— Кто же на них собирается?
Фрэнк отвел взгляд.
— Я был всего один раз…
— Но тебе наверняка известно. Неужели Тревор не рассказывал?
— Думаю, вам их имена ничего не скажут. Не того сорта публика, с какой вы знаетесь.
— Так-таки ни одной знакомой души? — Напрасно я силился напустить на себя равнодушие.
— Миртл, по-моему, бывает, если уж на то пошло.
Фрэнк застенчиво посмотрел на меня. Я молчал. Я вспоминал, с какой серьезностью Том предупреждал, как Миртл проводит время, когда я не допускаю ее до себя.
— А Том ходит на эти вечеринки?
— Нет. Но дружок этот его — Стив — вроде ходит.
Признаюсь честно, мне на минутку полегчало.
— Соберутся всей компанией, и пошла богема.
— То есть?
— Разлягутся на полу и хлещут пиво.
Я не отозвался.
— Вы не думайте, я не ханжа. Но так бездарно убивать время…
— И с кем Миртл приходит?
— С журналистом из одной вечерней газеты. Не то Хаксби, не то в этом роде. Влюблен, говорят. Зря надеется, — прибавил Фрэнк задушевно, — я-то знаю.
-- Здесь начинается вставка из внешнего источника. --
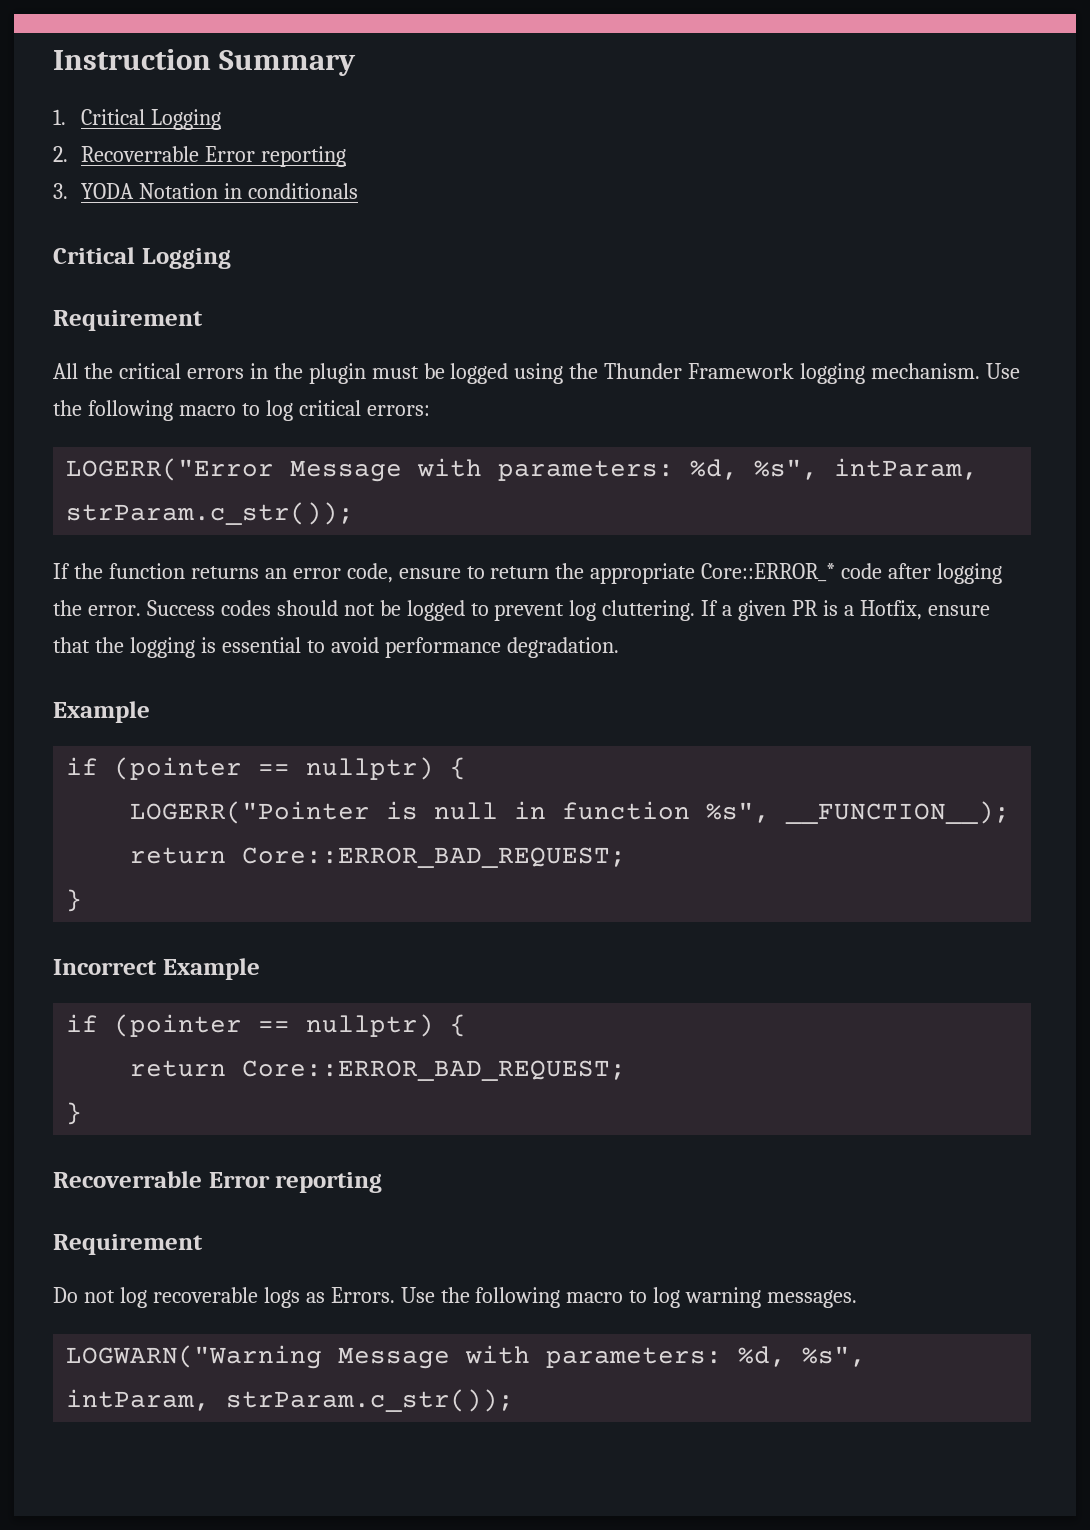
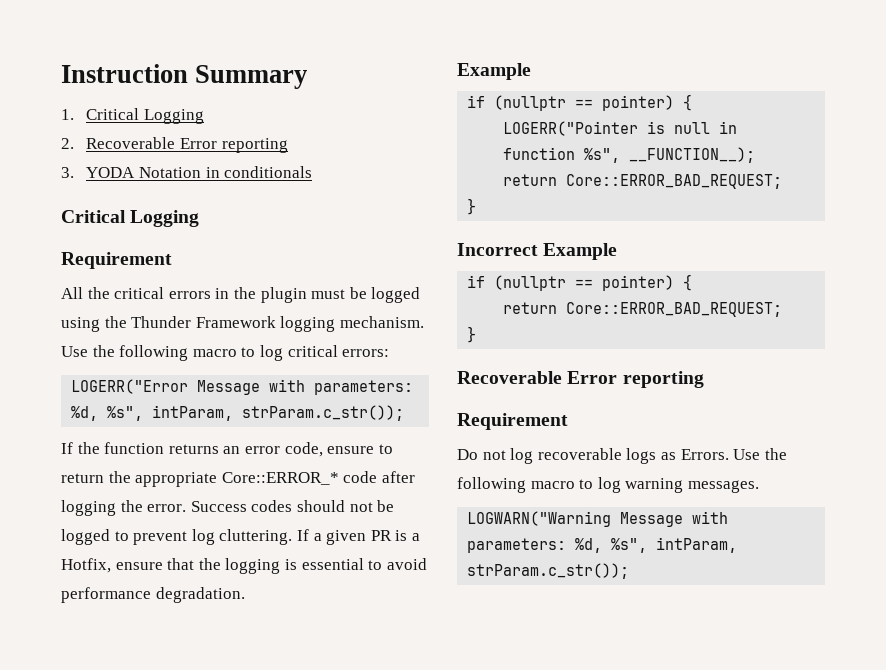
- 2. Recoverrable Error reporting
+ 2. Recoverable Error reporting
  If a given PR is a Hotfix, ensure that the logging is essential to avoid performance degradation.
  Example
- if (pointer == nullptr) {
+ if (nullptr == pointer) {
  Incorrect Example
- if (pointer == nullptr) {
+ if (nullptr == pointer) {
  return Core::ERROR_BAD_REQUEST;
  }
- Recoverrable Error reporting
+ Recoverable Error reporting

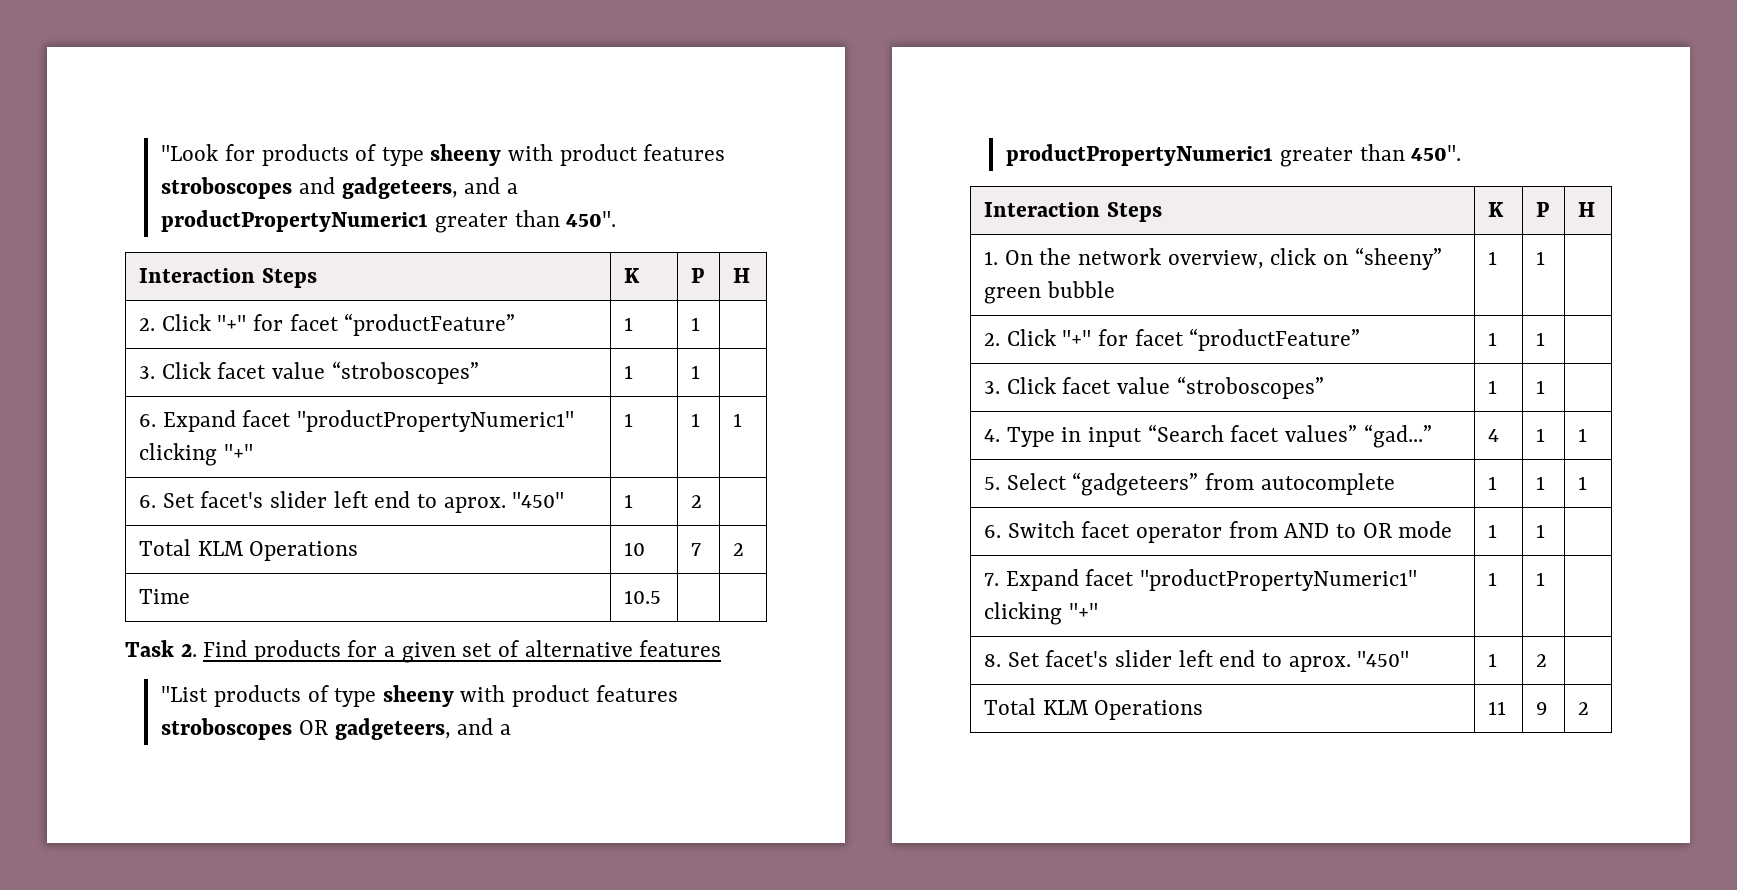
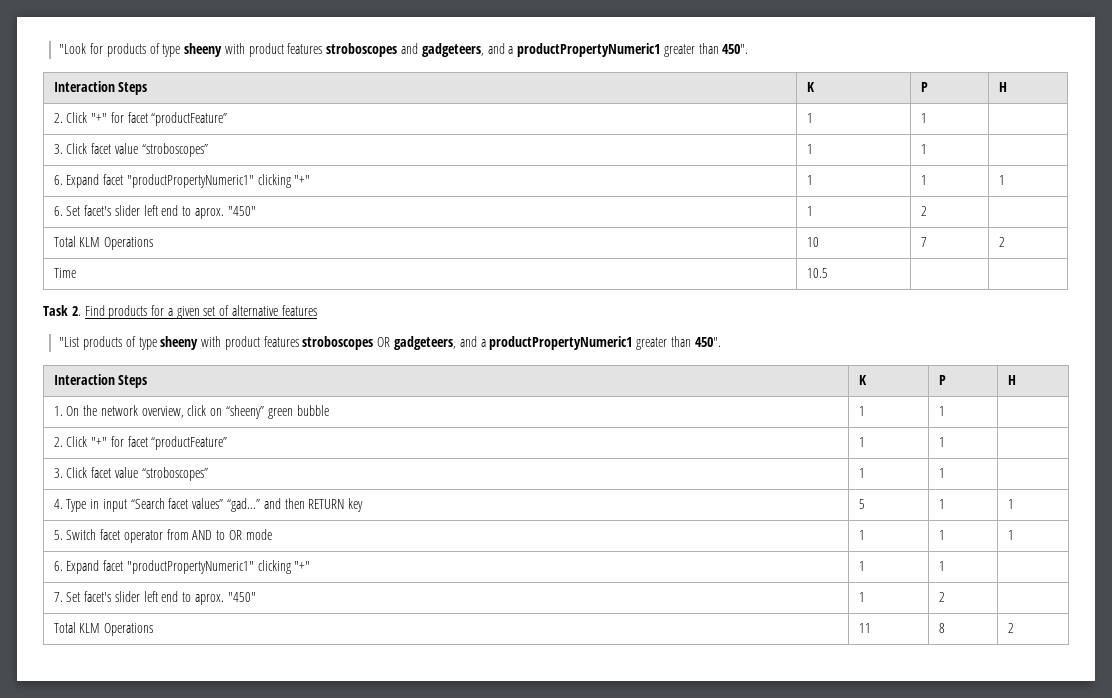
- 4. Type in input “Search facet values” “gad...” | 4 | 1 | 1
- 5. Select “gadgeteers” from autocomplete | 1 | 1 | 1
- 6. Switch facet operator from AND to OR mode | 1 | 1 |
- 7. Expand facet "productPropertyNumeric1" clicking "+" | 1 | 1 |
+ 4. Type in input “Search facet values” “gad...” and then RETURN key | 5 | 1 | 1
+ 5. Switch facet operator from AND to OR mode | 1 | 1 | 1
+ 6. Expand facet "productPropertyNumeric1" clicking "+" | 1 | 1 |
- 8. Set facet's slider left end to aprox. "450" | 1 | 2 |
+ 7. Set facet's slider left end to aprox. "450" | 1 | 2 |
- Total KLM Operations | 11 | 9 | 2
+ Total KLM Operations | 11 | 8 | 2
Я повернулся к нему вполоборота.
— Ладно, Фрэнк, с Тревором я поговорю. — Во мне крепла уверенность, что от подобных сборищ всем только вред. Упразднить бы их к чертям собачьим, отныне и навеки.
— Это будет не просто. Ему очень лестно, когда его приглашают.
— Для меня неожиданность, что он такой любимец общества. По-моему, к нему хорошо относимся разве что ты да я.
— Ему родители разрешают брать машину, и он после всех развозит по домам.
— Можешь не волноваться, Фрэнк. — Я постарался дать понять, что разговор окончен. Мне не терпелось отвязаться от него. На душе у меня было смутно и неспокойно. Сборища, богема. Хаксби. Передо мною распахивались горизонты — и самого, скажу я вам, неутешительного свойства. И Тревор был тут совершенно ни при чем.
Мы посидели тихо. С поля донесся вопль — боулер с товарищами по команде обратился к судье, чтобы он засчитал им преимущество; судья им отказал. Фрэнк посмотрел на часы и лихо поднял воротник, так что концы уперлись в подбородок.
Мне гордость не позволяла смотреть на часы. Я посмотрел на небо: небо прояснялось.
— А вот и намек, что мне время удалиться, — сказал Фрэнк.
В воротах за дальним концом поля показалась Миртл. Я двинулся ей навстречу.
— Что за жуткий день! — С первых же слов Миртл бесповоротно задала тон всему разговору. Она говорила глухо и отчужденно. Я поцеловал ее в щеку.
— Не так страшно. Я рад, что вижу тебя, милая.
Миртл взглянула на меня и отвернулась. Заметно было, что ее гнетет какая-то кручина, хотя она честно крепилась, стараясь не поддаваться. Я обратил внимание, что на ней новая шубка из черного каракуля. Очень к лицу. Что я и сказал. Миртл запахнула шубку плотней.
— Я так озябла.
Я предложил немного пройтись. В конце концов, если хочешь согреться, самое лучшее — подвигаться, правильно? Миртл смерила меня взглядом, который говорил ясней всяких слов, сколь бескрыло мое воображение. Но прогуляться мы тем не менее пошли.
Мне было не до шуток. Целый месяц врозь, а как расстались, так и встретились. Первое свидание за долгий месяц — как я его ждал! А Миртл ко мне немилостива. Видно, зря говорят, что разлука уносит обиды.
Но все-таки Миртл была рядом, и от этого настроение у меня слегка поднялось. Немилость ко мне не стерла с ее щек прелестный румянец и не погасила блеск ее глаз. Я решил, что попробую поднять и ей настроение. И стал делиться соображениями о том, как мы проведем вечер.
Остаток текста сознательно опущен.